# The records
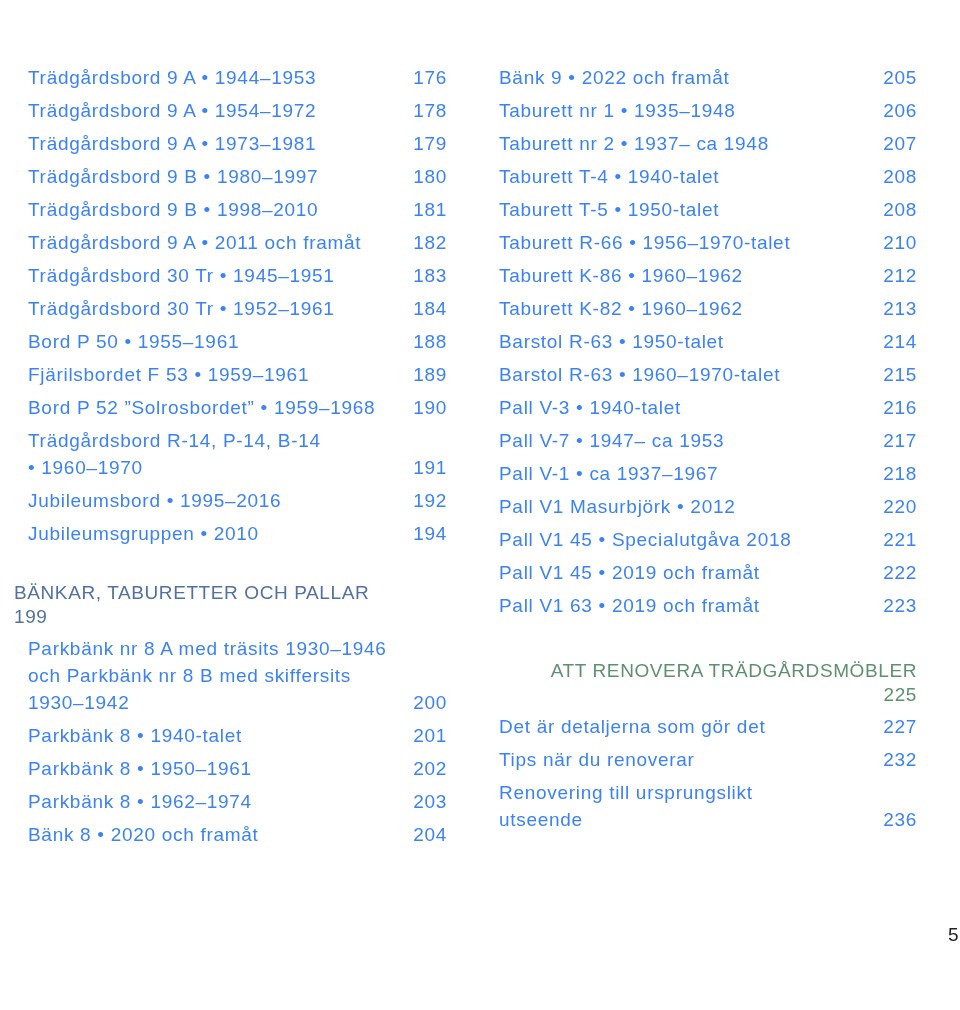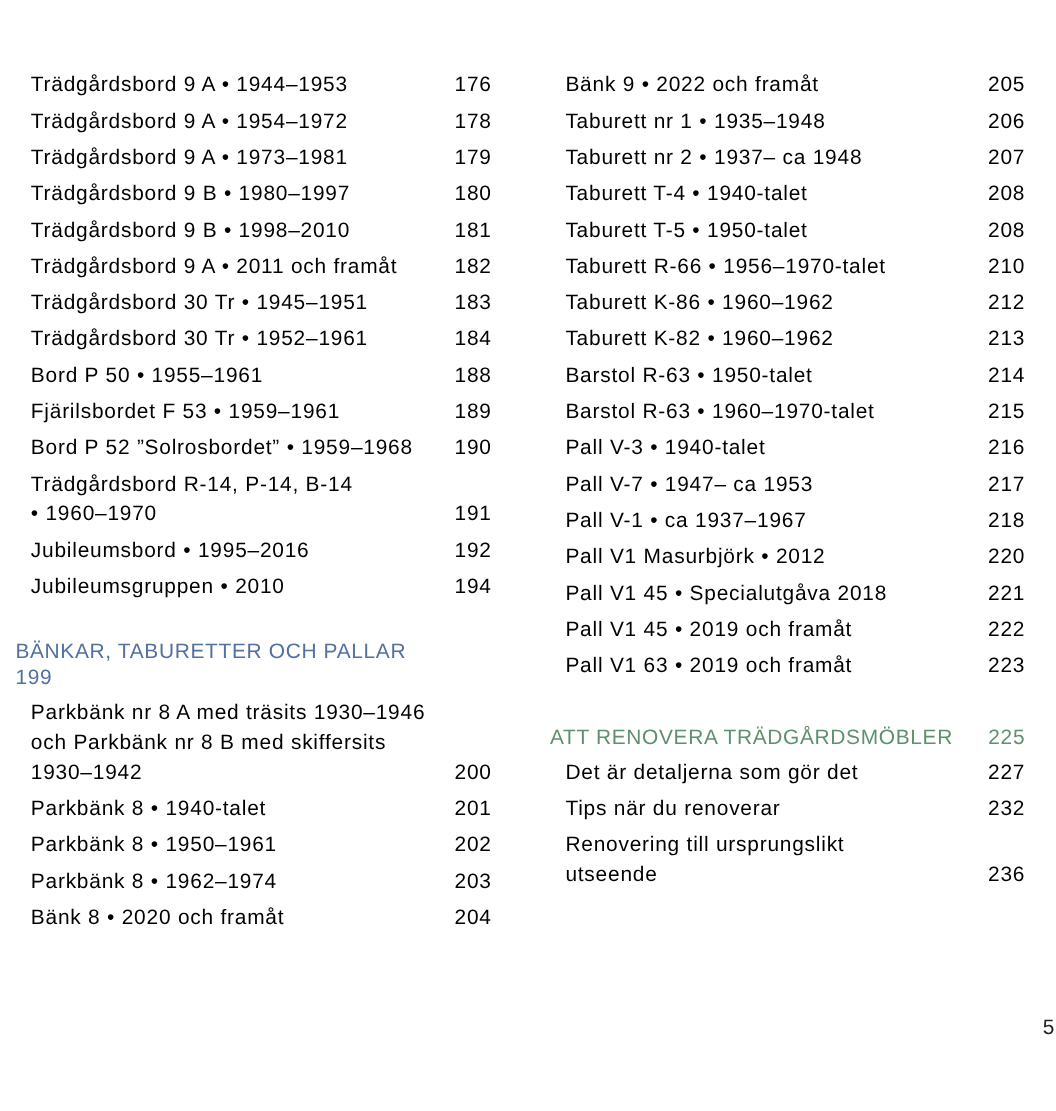--- a/index.html
+++ b/index.html
@@ -32,7 +32,7 @@
     padding-left: 14px;
     font-size: 19px;
     letter-spacing: 0.7px;
-    color: #000000;
+    color: #3b82f6;
   }
   .row .title { flex: 1 1 auto; }
   .row .pg {

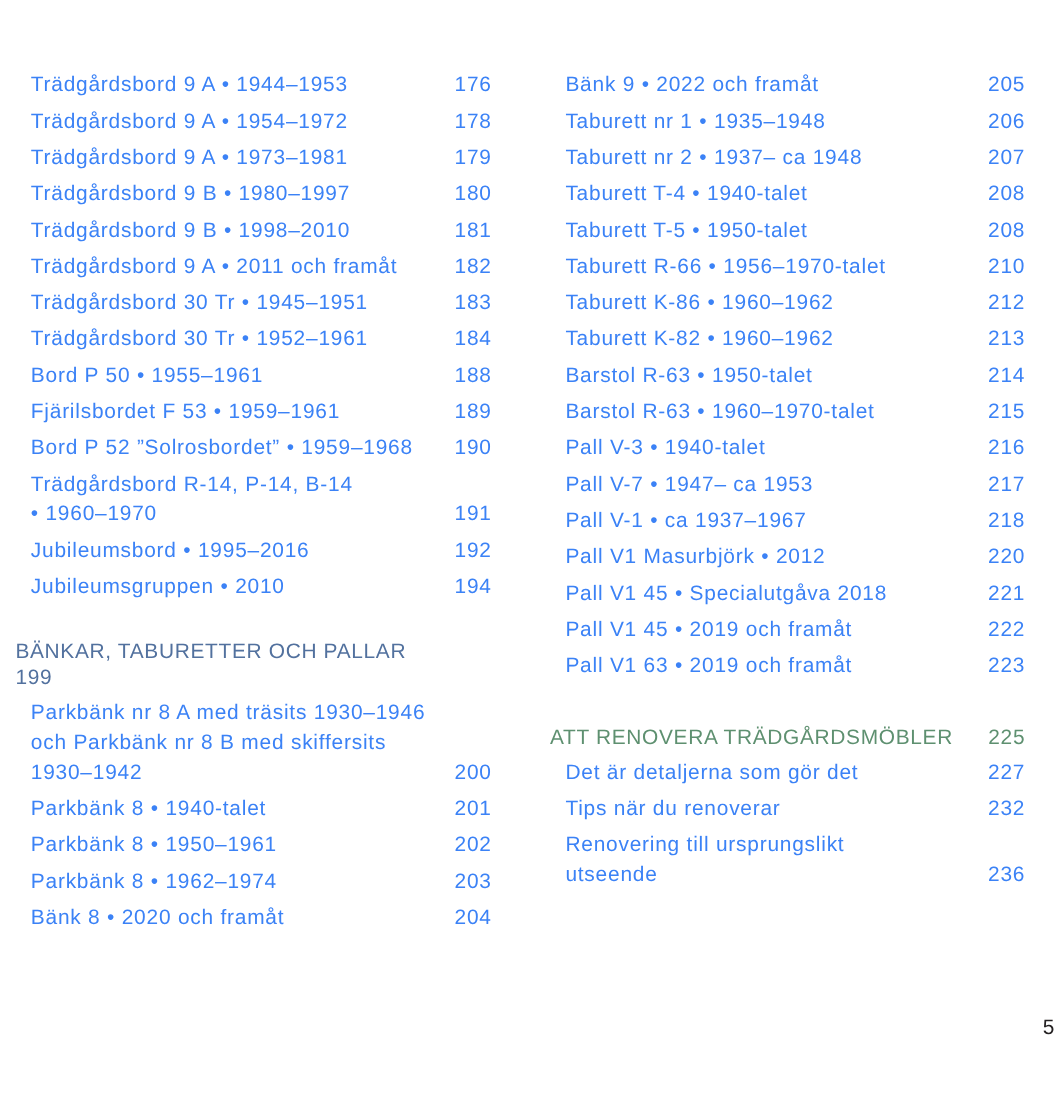--- a/index.html
+++ b/index.html
@@ -22,7 +22,7 @@
     top: 64px;
   }
   #col-left  { left: 14px;  width: 433px; }
-  #col-right { left: 500px; width: 432px; }
+  #col-right { left: 485px; width: 432px; }
 
   .row {
     display: flex;

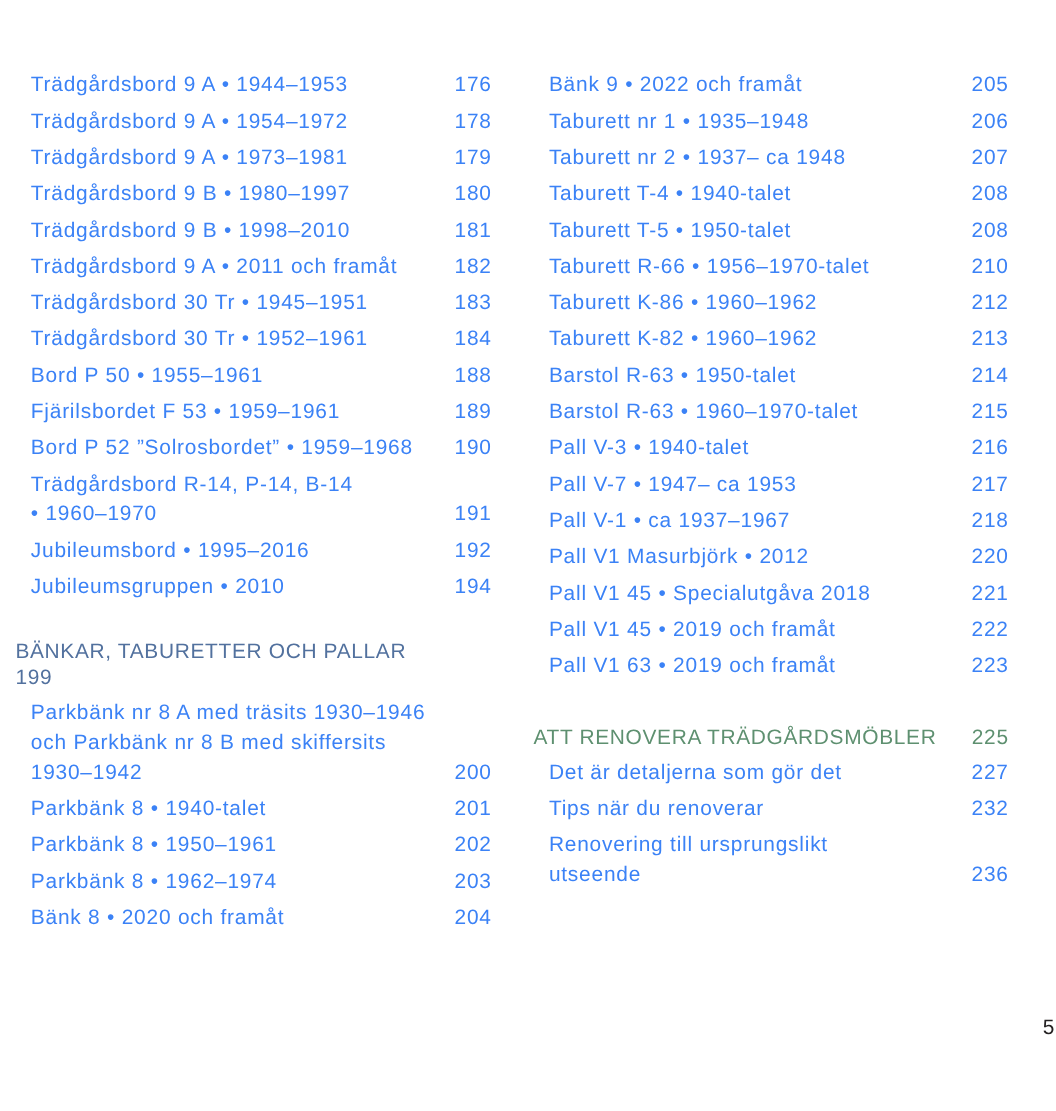--- a/index.html
+++ b/index.html
@@ -55,6 +55,7 @@
     display: flex;
     align-items: flex-end;
     margin-top: 40px;
+    flex-direction: column;
   }
   .hrow.inline .title { flex: 1 1 auto; }
   .hrow.inline .pg { flex: 0 0 auto; margin-left: 14px; white-space: nowrap; }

# Required action
A picture-free version of all the records, repeated exactly, is what to return.

# Answer to the exercise
--- a/index.html
+++ b/index.html
@@ -32,7 +32,7 @@
     padding-left: 14px;
     font-size: 19px;
     letter-spacing: 0.7px;
-    color: #000000;
+    color: #3b82f6;
   }
   .row .title { flex: 1 1 auto; }
   .row .pg {

--- a/index.html
+++ b/index.html
@@ -22,7 +22,7 @@
     top: 64px;
   }
   #col-left  { left: 14px;  width: 433px; }
-  #col-right { left: 500px; width: 432px; }
+  #col-right { left: 485px; width: 432px; }
 
   .row {
     display: flex;

--- a/index.html
+++ b/index.html
@@ -55,6 +55,7 @@
     display: flex;
     align-items: flex-end;
     margin-top: 40px;
+    flex-direction: column;
   }
   .hrow.inline .title { flex: 1 1 auto; }
   .hrow.inline .pg { flex: 0 0 auto; margin-left: 14px; white-space: nowrap; }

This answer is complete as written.